(Records for the task)

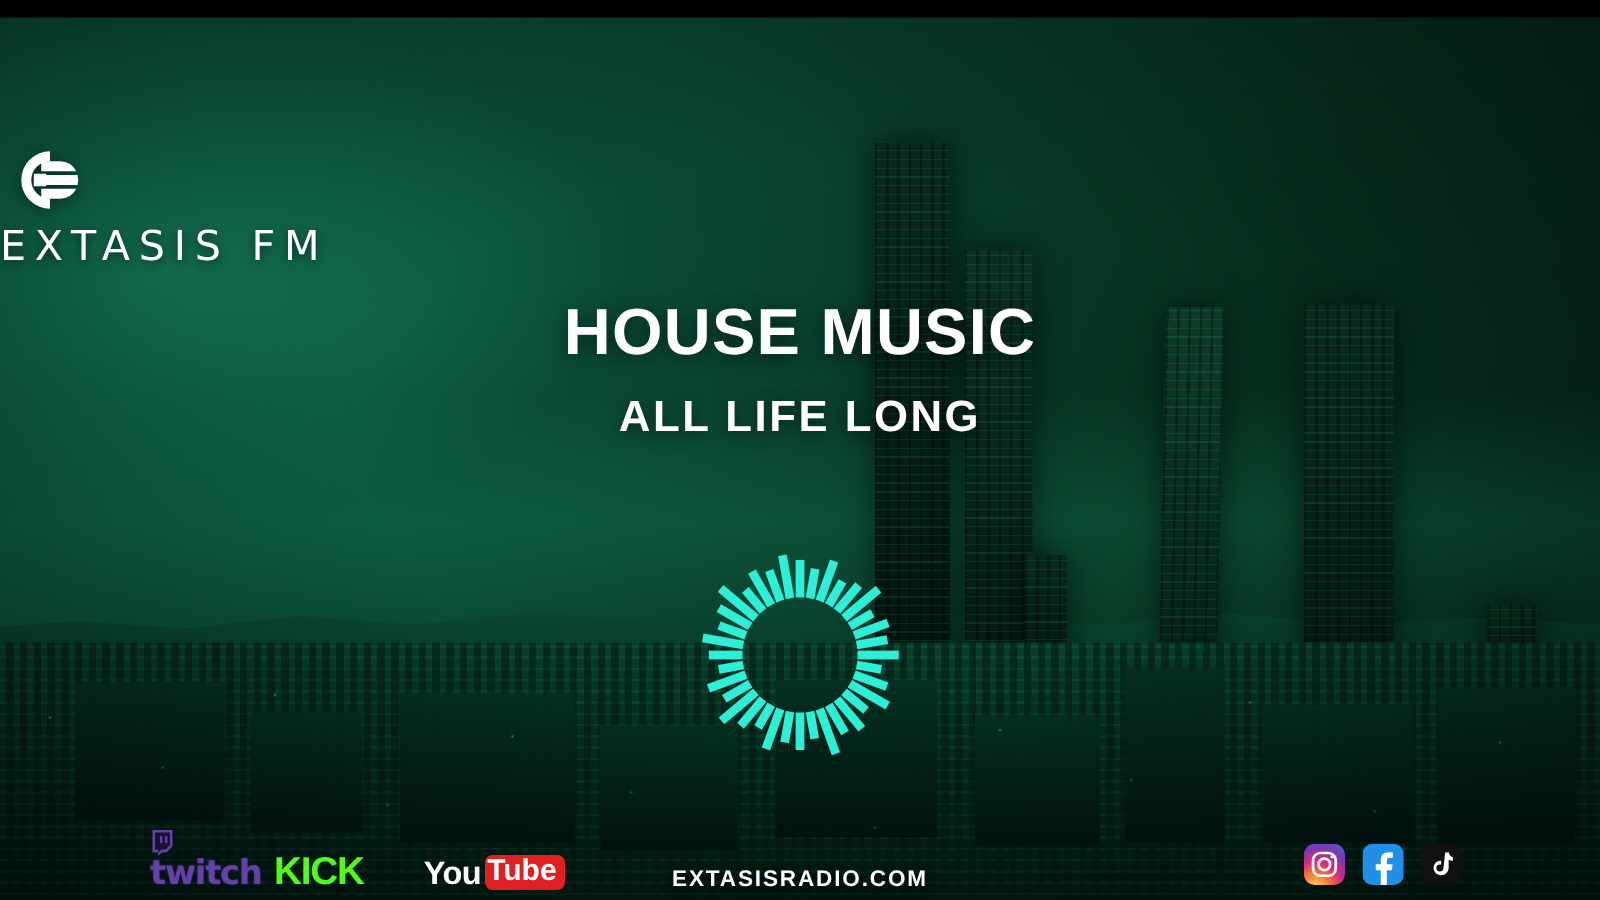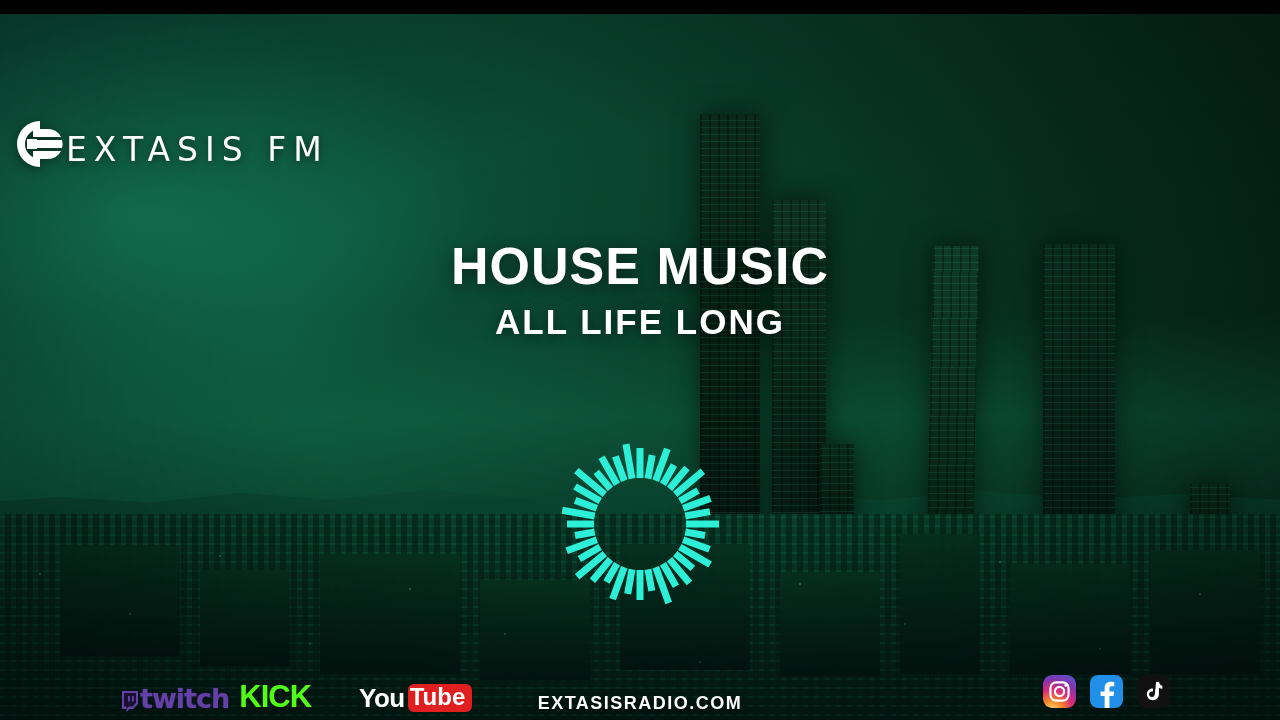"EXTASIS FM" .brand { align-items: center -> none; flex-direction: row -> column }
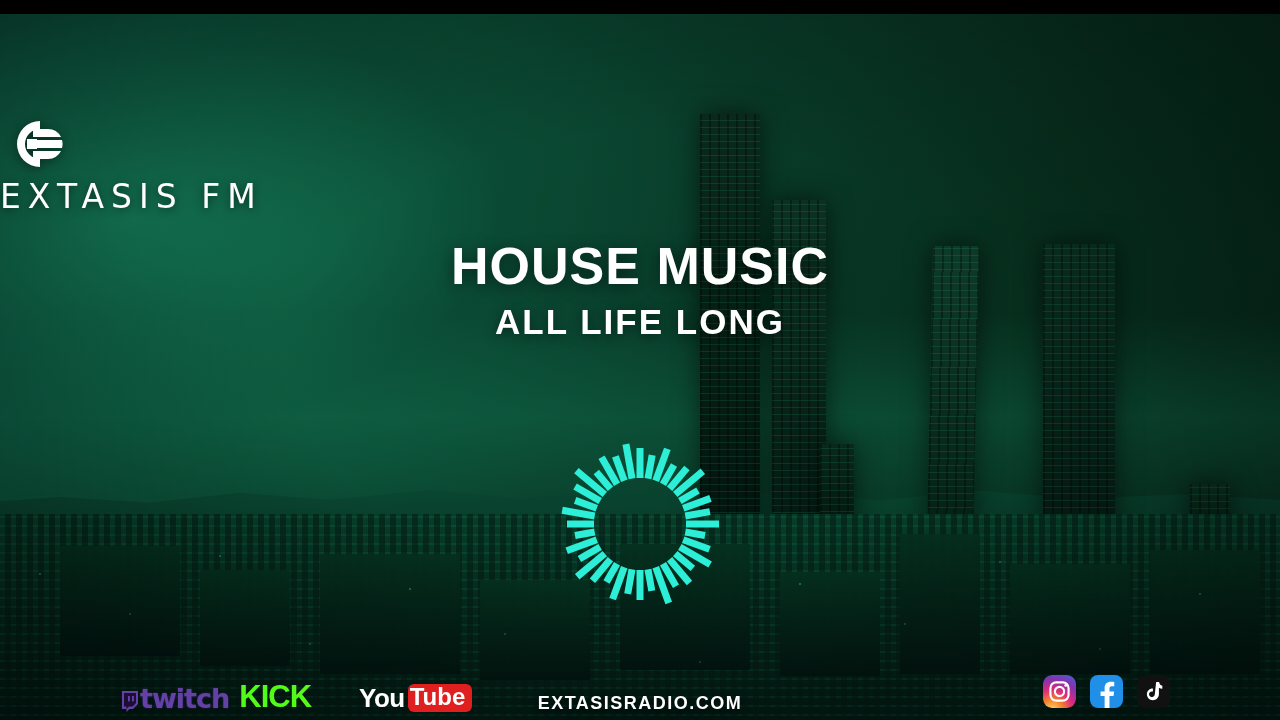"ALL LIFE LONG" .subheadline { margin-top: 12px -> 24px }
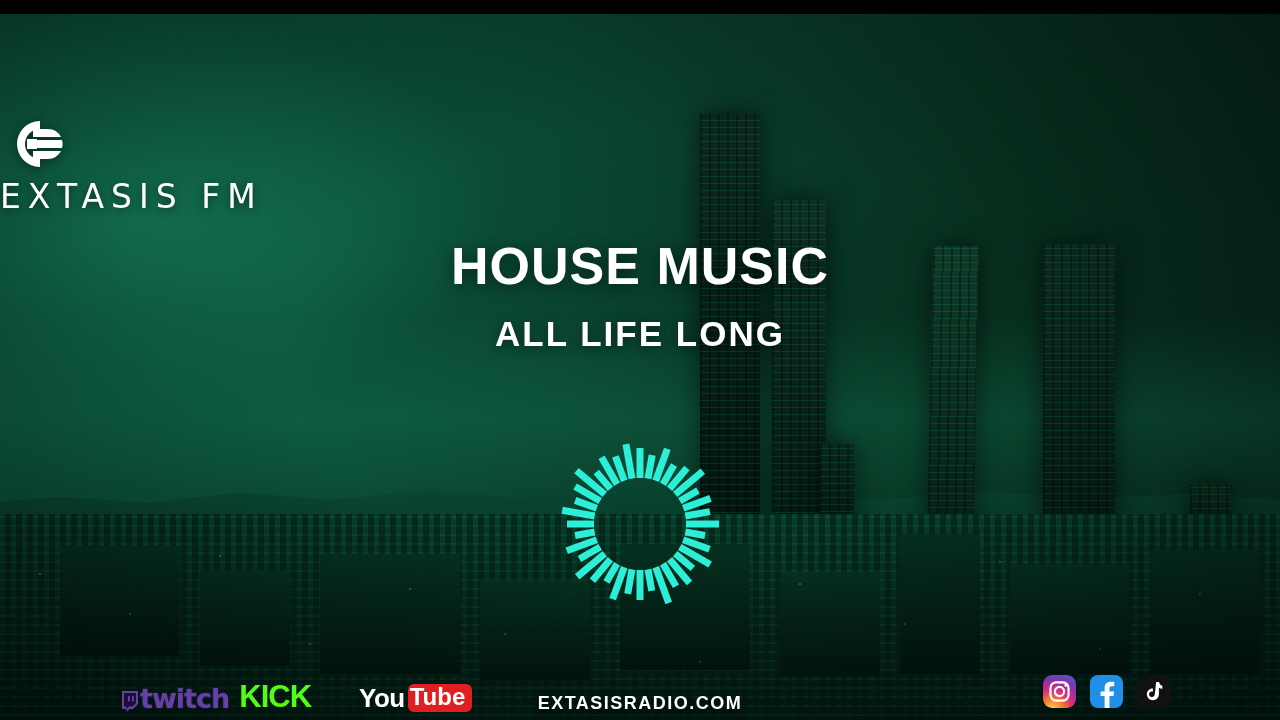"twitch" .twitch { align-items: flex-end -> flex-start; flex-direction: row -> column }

(End Records for the task)
(Records for the task)

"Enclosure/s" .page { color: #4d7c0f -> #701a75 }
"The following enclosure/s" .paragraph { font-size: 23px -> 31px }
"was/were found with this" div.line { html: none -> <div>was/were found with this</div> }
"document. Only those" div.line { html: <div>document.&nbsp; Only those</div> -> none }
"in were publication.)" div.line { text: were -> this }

(End Records for the task)
(Records for the task)

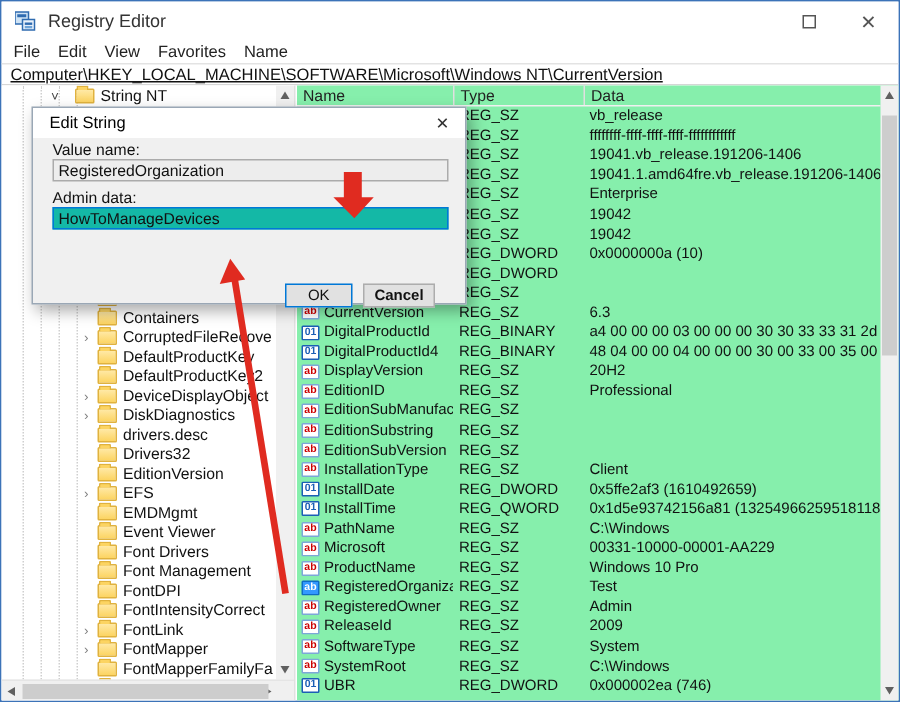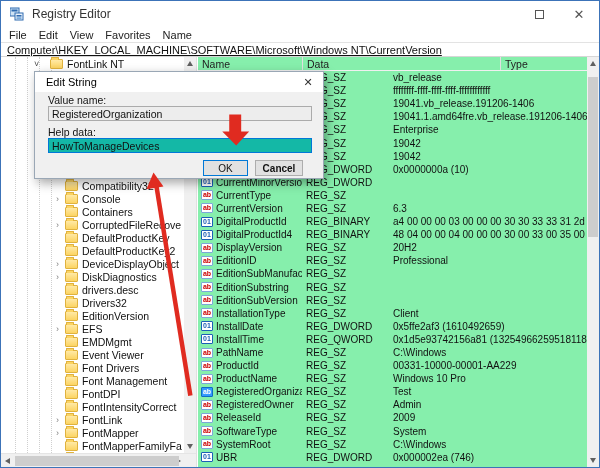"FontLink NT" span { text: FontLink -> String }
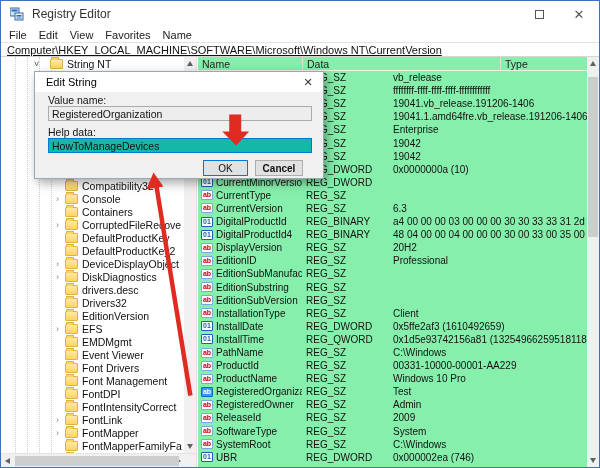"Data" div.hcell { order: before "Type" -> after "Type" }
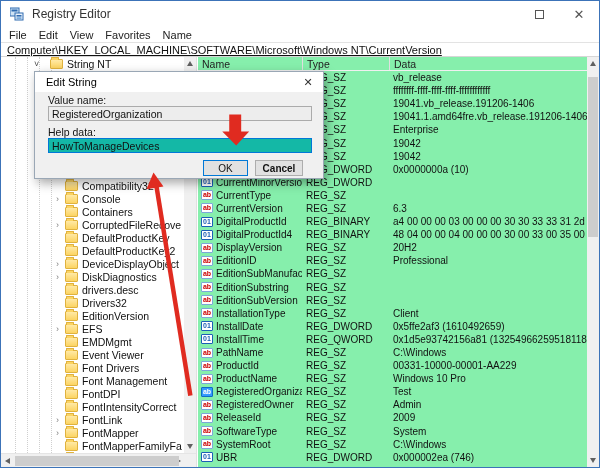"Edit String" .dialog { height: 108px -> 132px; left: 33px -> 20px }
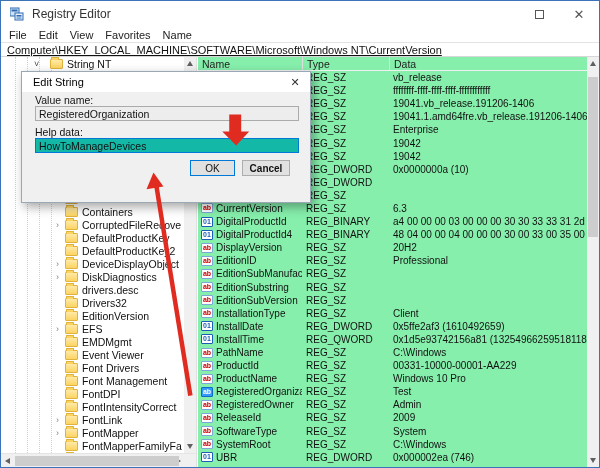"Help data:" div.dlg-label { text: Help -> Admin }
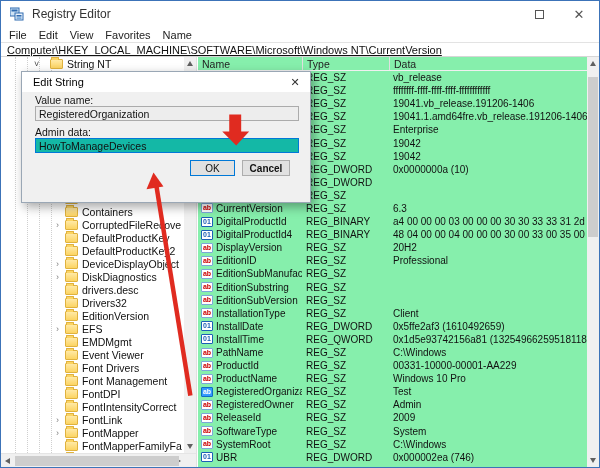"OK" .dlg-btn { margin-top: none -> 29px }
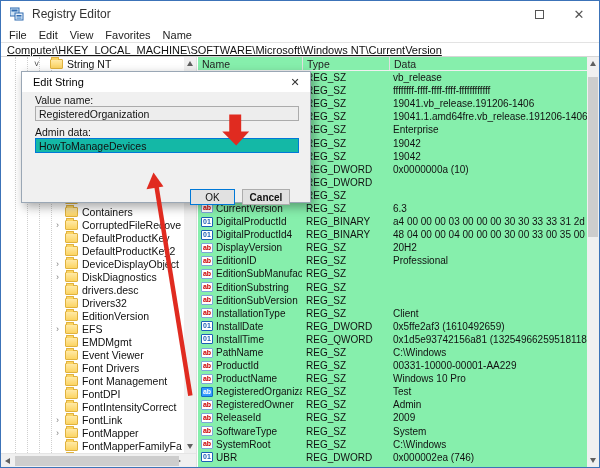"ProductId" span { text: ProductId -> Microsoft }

(End Records for the task)

* Your instructions: Look for the word "html". Copy out every line of the data that has it.

* Result:
"was/were found with this" div.line { html: none -> <div>was/were found with this</div> }
"document. Only those" div.line { html: <div>document.&nbsp; Only those</div> -> none }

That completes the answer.